エンタープライズ・デプロイメントの記憶域の要件を十分に理解するには、「エンタープライズ・デプロイメントの記憶域の要件」を参照してください。

これらのファイル・システムをコンテナ内にマウントする以外に、次のボリュームを管理/デプロイメント・ホストにマウントする必要があります。管理ホストでは、ソフトウェアをデプロイする場所です。
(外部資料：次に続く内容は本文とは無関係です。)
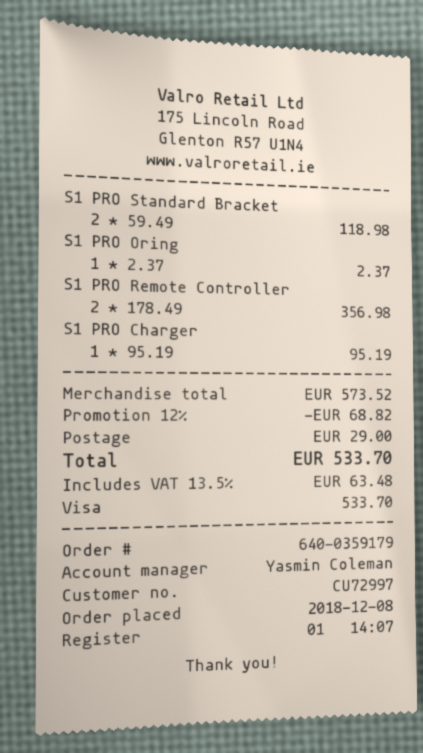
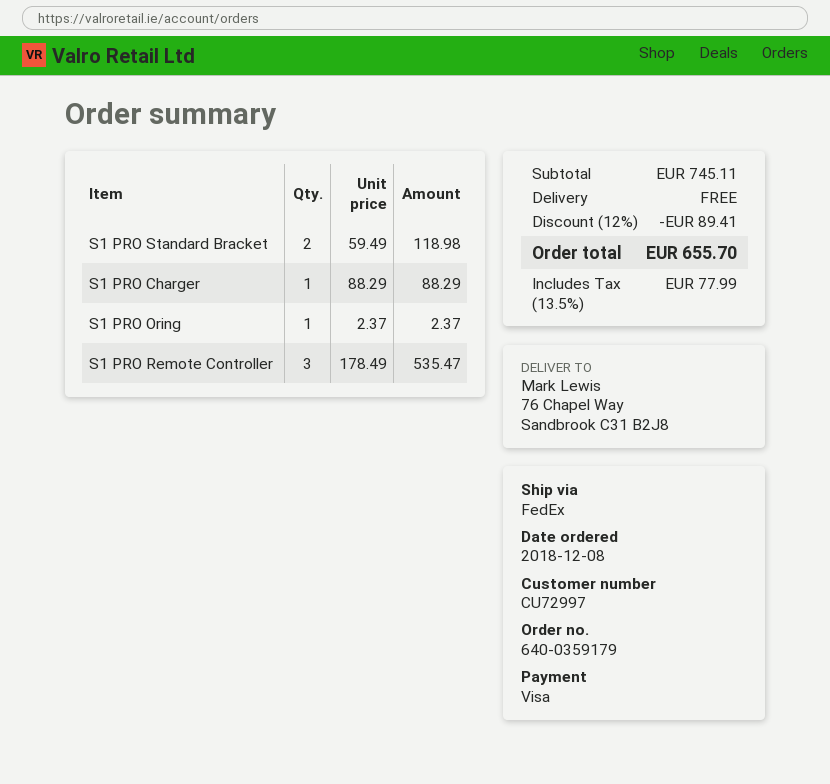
S1 PRO Remote Controller: 2 x 178.49 = 356.98 -> 3 x 178.49 = 535.47
S1 PRO Charger: 1 x 95.19 = 95.19 -> 1 x 88.29 = 88.29
subtotal: 573.52 -> 745.11
discount: 12% = 68.82 -> 12% = 89.41
shipping: 29.00 -> 0.00
tax: 13.5% = 63.48 -> 13.5% = 77.99
total: 533.70 -> 655.70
表9-7 管理ホストのボリュームおよびマウント・ポイント

共有ボリューム名 マウント・ポイント
oudconfigpv /nfs_volumes/oudconfigpv
oudpv /nfs_volumes/oudpv
oudsmpv /nfs_volumes/oudsmpv
oigpv /nfs_volumes/oigpv
oampv /nfs_volumes/oampv
oiripv /idmpvs/oiripv
dingpv /idmpvs/dingpv
oaacredpv /nfs_volume/oaacredpv
oaaconfigpv /nfs_volume/oaaconfigpv
oaalogpv /nfs_volume/oaalogpv
oaavaultpv /nfs_volume/oaavaultpv

ノート: ファイルベースのボールトを使用する場合に必要です

docker_repo* /docker_repo

ディザスタ・リカバリ環境の準備

ディザスタ・リカバリ環境は、プライマリ環境のレプリカで、プライマリ・リージョンとは別のリージョンに配置します。この環境は、プライマリ環境に障害が発生した場合にスイッチ・オーバーするスタンバイ環境です。

スタンバイ環境は別のクラスタに配置し、理想的にはデータ・センターも別にします。クラスタがアプリケーション専用の場合、2つ目のクラスタは、プライマリ・クラスタのミラーにする必要があり、ワーカー・ノードの数と仕様を同一にします。クラスタが、様々なアプリケーションに使用される多目的クラスタの場合は、スタンバイ・サイトに予備の容量が十分にあることを確認し、プライマリ・クラスタのアプリケーション・ワークロードをすべて実行できるようにします。

各Kubernetesクラスタで実行するオペレーティング・システムのバージョンとKubernetesのメジャー・リリースは同一にします。

ネットワークは次のようになります:

  • プライマリとスタンバイのデータベース・ネットワークが相互に通信するため、Data Guardデータベースの作成が簡単です。
  • プライマリとスタンバイのファイル・システム・ネットワークが相互に通信するため、ファイル・システム・データのレプリケーションが簡単です。クラスタ内でのレプリケーションを実現するためにRsyncプロセスを実行する必要がある場合、プライマリKubernetesワーカー・ネットワークは、スタンバイ・サイトのKubernetesワーカー・ネットワークと通信することが可能です。
  • グローバル・ロード・バランサにより、プライマリ・サイトとスタンバイ・サイト間のトラフィックが転送されます。このロード・バランサは、オンサイト通信に使用されるサイト固有のロード・バランサに依存しないことが多いです。
  • ロード・バランサで使用されるSSL証明書は、各ロード・バランサで同じであることが必要です。ロード・バランサによってサイトが切り替えられても、トラフィックに影響が出ないようにする必要があります。